## Supplied data
>>>>

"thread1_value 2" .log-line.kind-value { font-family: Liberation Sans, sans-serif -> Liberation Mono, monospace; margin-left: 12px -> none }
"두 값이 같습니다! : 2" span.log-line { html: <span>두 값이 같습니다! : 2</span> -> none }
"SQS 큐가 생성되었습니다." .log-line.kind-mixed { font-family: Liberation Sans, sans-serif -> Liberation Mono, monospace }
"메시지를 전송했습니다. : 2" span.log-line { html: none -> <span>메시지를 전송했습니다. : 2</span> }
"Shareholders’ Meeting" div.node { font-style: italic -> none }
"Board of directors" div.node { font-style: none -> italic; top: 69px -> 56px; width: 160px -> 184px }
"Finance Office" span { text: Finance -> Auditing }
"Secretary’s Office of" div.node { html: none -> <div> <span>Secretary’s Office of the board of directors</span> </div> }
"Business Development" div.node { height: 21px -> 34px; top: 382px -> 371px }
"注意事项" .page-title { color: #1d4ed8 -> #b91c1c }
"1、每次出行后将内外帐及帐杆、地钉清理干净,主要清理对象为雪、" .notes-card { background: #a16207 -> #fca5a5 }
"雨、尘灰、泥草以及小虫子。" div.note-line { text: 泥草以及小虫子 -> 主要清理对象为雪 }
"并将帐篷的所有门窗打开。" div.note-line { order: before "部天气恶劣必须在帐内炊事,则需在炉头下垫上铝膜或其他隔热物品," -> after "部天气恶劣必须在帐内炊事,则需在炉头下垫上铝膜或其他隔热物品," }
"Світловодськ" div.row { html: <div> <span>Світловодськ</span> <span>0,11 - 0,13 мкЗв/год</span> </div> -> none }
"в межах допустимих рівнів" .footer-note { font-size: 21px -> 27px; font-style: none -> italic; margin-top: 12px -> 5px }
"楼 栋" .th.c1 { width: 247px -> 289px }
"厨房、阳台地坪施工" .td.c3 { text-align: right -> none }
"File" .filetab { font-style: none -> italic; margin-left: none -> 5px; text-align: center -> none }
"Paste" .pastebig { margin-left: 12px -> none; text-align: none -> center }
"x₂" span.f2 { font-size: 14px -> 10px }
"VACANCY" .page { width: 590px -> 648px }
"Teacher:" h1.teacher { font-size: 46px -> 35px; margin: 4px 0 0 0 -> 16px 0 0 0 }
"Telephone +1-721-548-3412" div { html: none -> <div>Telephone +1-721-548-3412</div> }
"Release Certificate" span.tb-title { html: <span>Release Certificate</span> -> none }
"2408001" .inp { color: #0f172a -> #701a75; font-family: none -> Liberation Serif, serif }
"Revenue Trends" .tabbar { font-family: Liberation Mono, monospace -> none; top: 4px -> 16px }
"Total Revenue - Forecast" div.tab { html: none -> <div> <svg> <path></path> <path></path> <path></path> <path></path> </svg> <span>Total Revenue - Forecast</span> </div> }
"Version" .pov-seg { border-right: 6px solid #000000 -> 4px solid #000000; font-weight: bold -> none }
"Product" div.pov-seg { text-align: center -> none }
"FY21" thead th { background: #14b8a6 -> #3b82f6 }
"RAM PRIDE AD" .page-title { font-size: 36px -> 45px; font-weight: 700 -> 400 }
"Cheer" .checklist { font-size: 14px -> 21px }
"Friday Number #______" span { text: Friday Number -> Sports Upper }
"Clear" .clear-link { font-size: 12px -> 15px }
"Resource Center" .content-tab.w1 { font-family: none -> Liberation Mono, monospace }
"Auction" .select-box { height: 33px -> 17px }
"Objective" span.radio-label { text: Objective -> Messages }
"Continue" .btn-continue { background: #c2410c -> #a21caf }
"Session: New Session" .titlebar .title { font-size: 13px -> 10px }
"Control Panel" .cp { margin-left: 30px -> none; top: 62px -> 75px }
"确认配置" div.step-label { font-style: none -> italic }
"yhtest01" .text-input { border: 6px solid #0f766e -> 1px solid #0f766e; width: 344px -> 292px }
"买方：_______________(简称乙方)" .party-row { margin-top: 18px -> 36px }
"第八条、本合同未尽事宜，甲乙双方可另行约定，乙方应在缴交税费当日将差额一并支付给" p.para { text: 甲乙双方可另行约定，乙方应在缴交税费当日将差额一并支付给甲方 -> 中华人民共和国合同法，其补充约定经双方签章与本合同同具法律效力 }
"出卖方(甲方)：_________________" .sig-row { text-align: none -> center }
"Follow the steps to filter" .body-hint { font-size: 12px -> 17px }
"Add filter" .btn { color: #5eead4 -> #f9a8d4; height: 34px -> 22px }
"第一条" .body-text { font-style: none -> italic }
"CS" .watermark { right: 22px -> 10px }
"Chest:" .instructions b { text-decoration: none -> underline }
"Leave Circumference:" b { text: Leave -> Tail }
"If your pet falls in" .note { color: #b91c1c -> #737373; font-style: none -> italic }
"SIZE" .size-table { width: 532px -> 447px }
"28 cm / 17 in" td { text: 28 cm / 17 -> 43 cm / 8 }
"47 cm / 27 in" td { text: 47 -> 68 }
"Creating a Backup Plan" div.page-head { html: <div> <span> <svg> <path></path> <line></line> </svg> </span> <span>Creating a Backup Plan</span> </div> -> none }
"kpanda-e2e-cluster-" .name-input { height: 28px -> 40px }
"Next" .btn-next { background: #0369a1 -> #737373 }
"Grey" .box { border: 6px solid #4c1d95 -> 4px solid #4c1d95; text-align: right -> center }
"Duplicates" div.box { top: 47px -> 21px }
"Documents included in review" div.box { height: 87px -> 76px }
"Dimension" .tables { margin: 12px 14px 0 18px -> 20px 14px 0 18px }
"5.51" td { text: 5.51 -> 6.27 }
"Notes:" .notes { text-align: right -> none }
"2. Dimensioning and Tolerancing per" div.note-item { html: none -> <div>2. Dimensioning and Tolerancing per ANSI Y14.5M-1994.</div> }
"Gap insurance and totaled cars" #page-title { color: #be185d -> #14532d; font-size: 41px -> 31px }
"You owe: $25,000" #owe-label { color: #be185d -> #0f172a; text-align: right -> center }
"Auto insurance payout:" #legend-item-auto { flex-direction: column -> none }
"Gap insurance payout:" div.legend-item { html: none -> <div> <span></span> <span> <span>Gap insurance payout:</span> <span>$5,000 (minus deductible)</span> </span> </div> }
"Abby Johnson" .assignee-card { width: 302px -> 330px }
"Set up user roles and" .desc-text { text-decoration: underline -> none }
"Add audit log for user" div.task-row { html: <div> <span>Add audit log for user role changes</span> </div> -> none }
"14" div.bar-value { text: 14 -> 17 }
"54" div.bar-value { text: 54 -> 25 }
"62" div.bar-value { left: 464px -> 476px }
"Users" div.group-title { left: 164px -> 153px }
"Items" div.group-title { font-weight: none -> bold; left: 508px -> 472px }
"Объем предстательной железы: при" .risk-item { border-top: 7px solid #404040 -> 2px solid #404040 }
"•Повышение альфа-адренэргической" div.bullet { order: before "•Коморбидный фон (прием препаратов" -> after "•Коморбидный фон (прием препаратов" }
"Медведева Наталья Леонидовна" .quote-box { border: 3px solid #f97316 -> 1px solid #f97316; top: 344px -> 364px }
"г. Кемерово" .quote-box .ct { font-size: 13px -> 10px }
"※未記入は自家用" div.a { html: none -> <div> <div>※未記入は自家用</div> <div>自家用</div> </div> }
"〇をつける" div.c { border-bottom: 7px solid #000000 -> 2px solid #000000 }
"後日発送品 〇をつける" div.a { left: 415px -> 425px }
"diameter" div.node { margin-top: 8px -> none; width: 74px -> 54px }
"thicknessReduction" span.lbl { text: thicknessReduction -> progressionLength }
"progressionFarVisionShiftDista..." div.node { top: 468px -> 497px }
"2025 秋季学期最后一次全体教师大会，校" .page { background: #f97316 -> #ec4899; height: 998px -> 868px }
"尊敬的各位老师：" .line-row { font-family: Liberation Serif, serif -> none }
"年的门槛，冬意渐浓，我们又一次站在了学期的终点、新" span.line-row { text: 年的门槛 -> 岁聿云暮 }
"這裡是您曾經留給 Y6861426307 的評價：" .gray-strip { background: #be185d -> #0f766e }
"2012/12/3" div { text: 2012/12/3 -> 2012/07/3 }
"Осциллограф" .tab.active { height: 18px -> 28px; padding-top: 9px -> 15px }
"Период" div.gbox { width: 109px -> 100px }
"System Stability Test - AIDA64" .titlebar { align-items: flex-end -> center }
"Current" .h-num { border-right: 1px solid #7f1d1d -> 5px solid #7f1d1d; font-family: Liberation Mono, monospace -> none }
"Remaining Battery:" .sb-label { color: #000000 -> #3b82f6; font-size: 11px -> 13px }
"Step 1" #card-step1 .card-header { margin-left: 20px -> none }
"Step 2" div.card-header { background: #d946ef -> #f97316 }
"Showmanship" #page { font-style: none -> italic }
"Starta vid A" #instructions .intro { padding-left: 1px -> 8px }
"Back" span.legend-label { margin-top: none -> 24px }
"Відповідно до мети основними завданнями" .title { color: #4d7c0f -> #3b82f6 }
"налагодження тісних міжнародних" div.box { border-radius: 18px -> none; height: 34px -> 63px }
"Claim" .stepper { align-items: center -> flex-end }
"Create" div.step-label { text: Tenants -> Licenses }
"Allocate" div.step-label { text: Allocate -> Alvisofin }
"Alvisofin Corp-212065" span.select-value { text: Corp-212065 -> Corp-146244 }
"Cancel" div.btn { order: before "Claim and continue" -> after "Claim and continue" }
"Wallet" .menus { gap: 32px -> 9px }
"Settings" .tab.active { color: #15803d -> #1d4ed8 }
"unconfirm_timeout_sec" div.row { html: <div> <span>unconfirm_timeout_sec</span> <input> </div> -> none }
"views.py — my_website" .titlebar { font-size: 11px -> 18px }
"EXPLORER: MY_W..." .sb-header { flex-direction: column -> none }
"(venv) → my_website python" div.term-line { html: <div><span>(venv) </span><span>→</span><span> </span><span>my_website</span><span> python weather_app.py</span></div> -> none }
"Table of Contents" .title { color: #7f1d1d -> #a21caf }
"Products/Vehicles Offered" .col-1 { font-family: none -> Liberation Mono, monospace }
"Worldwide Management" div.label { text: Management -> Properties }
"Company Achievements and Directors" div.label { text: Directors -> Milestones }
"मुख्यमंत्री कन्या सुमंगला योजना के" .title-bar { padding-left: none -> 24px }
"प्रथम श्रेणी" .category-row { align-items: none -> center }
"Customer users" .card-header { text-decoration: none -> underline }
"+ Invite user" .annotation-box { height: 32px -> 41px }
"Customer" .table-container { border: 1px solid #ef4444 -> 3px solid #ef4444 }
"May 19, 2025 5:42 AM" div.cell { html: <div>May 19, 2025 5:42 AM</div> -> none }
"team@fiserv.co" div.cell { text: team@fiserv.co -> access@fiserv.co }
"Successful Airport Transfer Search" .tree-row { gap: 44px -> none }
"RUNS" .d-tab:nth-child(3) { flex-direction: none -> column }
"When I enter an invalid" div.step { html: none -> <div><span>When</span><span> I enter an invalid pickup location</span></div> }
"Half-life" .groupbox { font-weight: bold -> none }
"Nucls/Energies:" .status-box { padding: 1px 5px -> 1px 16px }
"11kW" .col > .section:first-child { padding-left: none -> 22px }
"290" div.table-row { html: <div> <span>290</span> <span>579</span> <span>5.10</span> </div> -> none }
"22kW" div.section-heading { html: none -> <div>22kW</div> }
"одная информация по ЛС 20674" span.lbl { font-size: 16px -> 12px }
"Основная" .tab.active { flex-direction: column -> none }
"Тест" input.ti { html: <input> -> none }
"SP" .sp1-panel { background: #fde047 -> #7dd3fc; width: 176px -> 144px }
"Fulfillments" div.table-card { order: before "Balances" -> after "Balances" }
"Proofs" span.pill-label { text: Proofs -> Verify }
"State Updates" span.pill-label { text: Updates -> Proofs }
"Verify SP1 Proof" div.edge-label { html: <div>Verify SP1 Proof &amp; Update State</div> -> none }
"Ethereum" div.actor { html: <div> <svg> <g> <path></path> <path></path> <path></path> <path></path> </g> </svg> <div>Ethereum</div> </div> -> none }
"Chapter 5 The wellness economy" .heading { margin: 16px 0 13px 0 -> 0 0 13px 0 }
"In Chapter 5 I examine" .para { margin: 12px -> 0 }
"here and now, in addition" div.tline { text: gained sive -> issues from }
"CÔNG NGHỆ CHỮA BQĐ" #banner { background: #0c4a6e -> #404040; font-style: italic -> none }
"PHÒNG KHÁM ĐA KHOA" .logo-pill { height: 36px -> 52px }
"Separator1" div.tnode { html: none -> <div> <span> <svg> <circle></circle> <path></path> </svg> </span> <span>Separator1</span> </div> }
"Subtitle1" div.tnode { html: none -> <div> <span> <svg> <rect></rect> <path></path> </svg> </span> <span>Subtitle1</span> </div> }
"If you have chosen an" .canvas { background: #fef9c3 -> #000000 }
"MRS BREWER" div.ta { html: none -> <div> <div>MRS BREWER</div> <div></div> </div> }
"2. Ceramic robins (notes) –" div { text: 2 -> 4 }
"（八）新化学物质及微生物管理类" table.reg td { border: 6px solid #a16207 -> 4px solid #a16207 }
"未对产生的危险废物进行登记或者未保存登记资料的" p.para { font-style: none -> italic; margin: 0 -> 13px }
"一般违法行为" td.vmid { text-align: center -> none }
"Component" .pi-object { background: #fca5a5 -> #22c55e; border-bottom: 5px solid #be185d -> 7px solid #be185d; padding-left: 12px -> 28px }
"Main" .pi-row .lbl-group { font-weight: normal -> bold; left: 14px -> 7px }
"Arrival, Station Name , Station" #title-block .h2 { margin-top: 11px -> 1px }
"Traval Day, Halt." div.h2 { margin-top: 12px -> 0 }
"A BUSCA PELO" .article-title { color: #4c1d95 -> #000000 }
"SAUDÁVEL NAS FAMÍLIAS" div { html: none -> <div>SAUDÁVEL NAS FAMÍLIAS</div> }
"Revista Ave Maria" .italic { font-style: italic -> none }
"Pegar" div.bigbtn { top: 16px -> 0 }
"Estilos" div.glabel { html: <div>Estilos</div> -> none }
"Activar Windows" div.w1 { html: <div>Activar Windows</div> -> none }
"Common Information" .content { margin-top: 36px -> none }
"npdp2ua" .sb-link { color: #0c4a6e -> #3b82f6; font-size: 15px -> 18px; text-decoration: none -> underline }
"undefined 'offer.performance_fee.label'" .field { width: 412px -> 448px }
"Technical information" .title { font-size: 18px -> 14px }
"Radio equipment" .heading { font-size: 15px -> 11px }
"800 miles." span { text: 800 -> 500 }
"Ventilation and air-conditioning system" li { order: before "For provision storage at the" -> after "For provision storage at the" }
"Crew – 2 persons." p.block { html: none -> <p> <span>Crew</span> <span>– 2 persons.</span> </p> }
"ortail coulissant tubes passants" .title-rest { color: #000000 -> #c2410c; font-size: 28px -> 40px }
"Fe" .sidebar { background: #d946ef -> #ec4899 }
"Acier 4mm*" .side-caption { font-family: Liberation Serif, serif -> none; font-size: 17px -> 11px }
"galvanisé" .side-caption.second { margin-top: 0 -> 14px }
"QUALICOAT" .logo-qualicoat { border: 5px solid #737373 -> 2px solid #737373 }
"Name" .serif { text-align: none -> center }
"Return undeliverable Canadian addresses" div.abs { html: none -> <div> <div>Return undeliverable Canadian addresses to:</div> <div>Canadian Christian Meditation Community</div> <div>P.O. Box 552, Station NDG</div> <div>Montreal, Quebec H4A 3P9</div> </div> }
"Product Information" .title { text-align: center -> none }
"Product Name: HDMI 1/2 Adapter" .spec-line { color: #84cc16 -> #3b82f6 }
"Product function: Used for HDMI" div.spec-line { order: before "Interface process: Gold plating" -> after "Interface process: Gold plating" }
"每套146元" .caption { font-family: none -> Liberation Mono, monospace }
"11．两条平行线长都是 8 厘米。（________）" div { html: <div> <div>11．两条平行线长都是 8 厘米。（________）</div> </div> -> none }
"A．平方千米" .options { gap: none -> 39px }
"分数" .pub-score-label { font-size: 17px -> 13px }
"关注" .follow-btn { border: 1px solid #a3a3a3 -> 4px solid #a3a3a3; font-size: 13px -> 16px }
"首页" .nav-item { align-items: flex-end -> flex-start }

<<<<

## Exercise objective
The answer is the records above restated word for word from their opening line through the line that holds "width: 590px ->", both included, and nothing else.

## Your response
"thread1_value 2" .log-line.kind-value { font-family: Liberation Sans, sans-serif -> Liberation Mono, monospace; margin-left: 12px -> none }
"두 값이 같습니다! : 2" span.log-line { html: <span>두 값이 같습니다! : 2</span> -> none }
"SQS 큐가 생성되었습니다." .log-line.kind-mixed { font-family: Liberation Sans, sans-serif -> Liberation Mono, monospace }
"메시지를 전송했습니다. : 2" span.log-line { html: none -> <span>메시지를 전송했습니다. : 2</span> }
"Shareholders’ Meeting" div.node { font-style: italic -> none }
"Board of directors" div.node { font-style: none -> italic; top: 69px -> 56px; width: 160px -> 184px }
"Finance Office" span { text: Finance -> Auditing }
"Secretary’s Office of" div.node { html: none -> <div> <span>Secretary’s Office of the board of directors</span> </div> }
"Business Development" div.node { height: 21px -> 34px; top: 382px -> 371px }
"注意事项" .page-title { color: #1d4ed8 -> #b91c1c }
"1、每次出行后将内外帐及帐杆、地钉清理干净,主要清理对象为雪、" .notes-card { background: #a16207 -> #fca5a5 }
"雨、尘灰、泥草以及小虫子。" div.note-line { text: 泥草以及小虫子 -> 主要清理对象为雪 }
"并将帐篷的所有门窗打开。" div.note-line { order: before "部天气恶劣必须在帐内炊事,则需在炉头下垫上铝膜或其他隔热物品," -> after "部天气恶劣必须在帐内炊事,则需在炉头下垫上铝膜或其他隔热物品," }
"Світловодськ" div.row { html: <div> <span>Світловодськ</span> <span>0,11 - 0,13 мкЗв/год</span> </div> -> none }
"в межах допустимих рівнів" .footer-note { font-size: 21px -> 27px; font-style: none -> italic; margin-top: 12px -> 5px }
"楼 栋" .th.c1 { width: 247px -> 289px }
"厨房、阳台地坪施工" .td.c3 { text-align: right -> none }
"File" .filetab { font-style: none -> italic; margin-left: none -> 5px; text-align: center -> none }
"Paste" .pastebig { margin-left: 12px -> none; text-align: none -> center }
"x₂" span.f2 { font-size: 14px -> 10px }
"VACANCY" .page { width: 590px -> 648px }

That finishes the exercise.